The Power of Discipline by L. Michael Hall, Phd.

If you remember, I wrote briefly about discipline in the sixth article.  Yet there’s much more to be said about this thing that we call discipline.  First and foremost, we have to resuscitate the term because it has been so beaten up and despised, as a term it is gasping for breathe and unable to breath meaningful vitality into the minds of most people.  For most people, the term discipline conveys ideas of hardship, difficulty, work, effort, even punishment!  And if those are the connotations of discipline, no wonder so many people avoid it like the HIV virus!

 

So what is discipline?  The dictionary defines it first as instruction, then a field of study, then a training that corrects and molds and perfects.  So no wonder that the related term, disciple, is the person who follows a discipline and is committed to it.  What I wrote earlier in defining discipline was this:

Discipline is consistency of actions— consistency with values, with long-term goals, with performance standards, consistency of method, consistency over time.  True discipline requires the independence of mind to reject pressures, and long-term aspirations. …  And because the truest form of discipline is self-discipline, then discipline is having the inner will to do whatever it takes, no matter how difficultto create or reach a great outcome.

 

This describes the power of discipline.  When you develop a disciplined approach in your life, you set up the contexts so that you can function most effectively in doing and achieving the goals that you have set for yourself.  When I learned about this some years ago, I set up several disciplines for myself:

∙           I read a minimum of 30 minutes every day.

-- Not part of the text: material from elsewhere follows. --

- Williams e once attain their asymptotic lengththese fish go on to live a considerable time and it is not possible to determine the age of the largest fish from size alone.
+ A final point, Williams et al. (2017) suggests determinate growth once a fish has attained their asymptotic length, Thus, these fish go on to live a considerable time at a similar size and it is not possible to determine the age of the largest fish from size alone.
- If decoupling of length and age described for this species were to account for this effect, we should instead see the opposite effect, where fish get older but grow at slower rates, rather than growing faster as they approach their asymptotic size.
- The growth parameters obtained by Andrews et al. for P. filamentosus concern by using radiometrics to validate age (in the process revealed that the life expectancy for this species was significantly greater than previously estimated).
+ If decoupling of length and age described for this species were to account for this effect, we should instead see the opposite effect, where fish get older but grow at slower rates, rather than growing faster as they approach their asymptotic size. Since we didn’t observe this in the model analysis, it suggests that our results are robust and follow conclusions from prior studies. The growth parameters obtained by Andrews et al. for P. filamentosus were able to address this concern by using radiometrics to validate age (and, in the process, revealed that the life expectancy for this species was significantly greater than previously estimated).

∙           I write a minimum of 30 minutes every day.

∙           I exercise a minimum of 30 minutes every day.

 

Today these structures of behavior simply describe my “way of being in the world.”  And due to the power of repetition, I no longer even think about these things, I just do them.  They make up my way of life.  Do I do these things regularly and consistently?  Yes, of course.  Does it feel like work, effort, or punishment?  No way!  It feels intuitively right to being who I am and what I’m about.  And it makes many of the things that I end up doing “a piece of cake.”

 

Habituated discipline is like that.  You can’t imagine life without your disciplines.  You are a disciple to your disciplines and what they stand for and mean to you.  So what are your disciplines?

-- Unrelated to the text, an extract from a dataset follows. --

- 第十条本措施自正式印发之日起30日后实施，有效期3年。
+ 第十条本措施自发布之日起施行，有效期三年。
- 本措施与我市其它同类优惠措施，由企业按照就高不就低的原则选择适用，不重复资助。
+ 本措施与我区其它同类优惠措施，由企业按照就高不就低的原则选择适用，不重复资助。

∙           Do you save at least 10% of your income every week?

∙           Do you operate from your highest intentionality every day?

∙           Do you always “swish” to “the You” for whom the challenges of everyday life is “no problem?”

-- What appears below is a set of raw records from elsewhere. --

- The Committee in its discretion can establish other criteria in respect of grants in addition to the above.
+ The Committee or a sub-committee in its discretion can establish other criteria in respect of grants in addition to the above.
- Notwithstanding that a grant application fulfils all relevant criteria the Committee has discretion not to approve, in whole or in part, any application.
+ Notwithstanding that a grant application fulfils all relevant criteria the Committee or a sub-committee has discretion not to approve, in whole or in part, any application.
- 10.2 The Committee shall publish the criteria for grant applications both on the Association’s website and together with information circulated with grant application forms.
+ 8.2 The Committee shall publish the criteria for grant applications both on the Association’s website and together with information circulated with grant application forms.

∙           Do you sacrilize the smallest things of everyday life so that you have peak experiences daily?

∙           Do you think strategically using the distinctions of the well-formed outcome?

∙           Do you always take some moments to create a well-formed problem so that you address real problems rather than pseudo-problems?

∙           Do you esteem yourself as valuable and worthwhile in an unconditional way so that you feel free inside to experiment and make mistakes as you keep learning?

∙           Do you access your “power zone” or power matrix every day to keep creating a robust self of self-efficacy?

 

These are just a few of the things we work on with ourselves and with clients in Neuro-Semantics.  These are things that you learn in APG Workshop and the Self-Actualization Workshops and if you practice them regularly and consistently until they become your discipline then they become your “way of being in the world.”  They become the frames that you have learned and incorporated within your meaning-matrix and now you are a disciple of them.

 

This is the power of discipline.  The power of discipline is not about effort, work, or punishment.  Actually, it is the very opposite.  The power of discipline is about making your learnings the structure of your life so that they become easy to act on.  By the way, that is the meaning of facilitation— to make whatever you are doing easy to achieve.  And when you do that, you reach a new level of freedom … free to step up to the next step, the next level of development.

 

How do you activate your power of discipline?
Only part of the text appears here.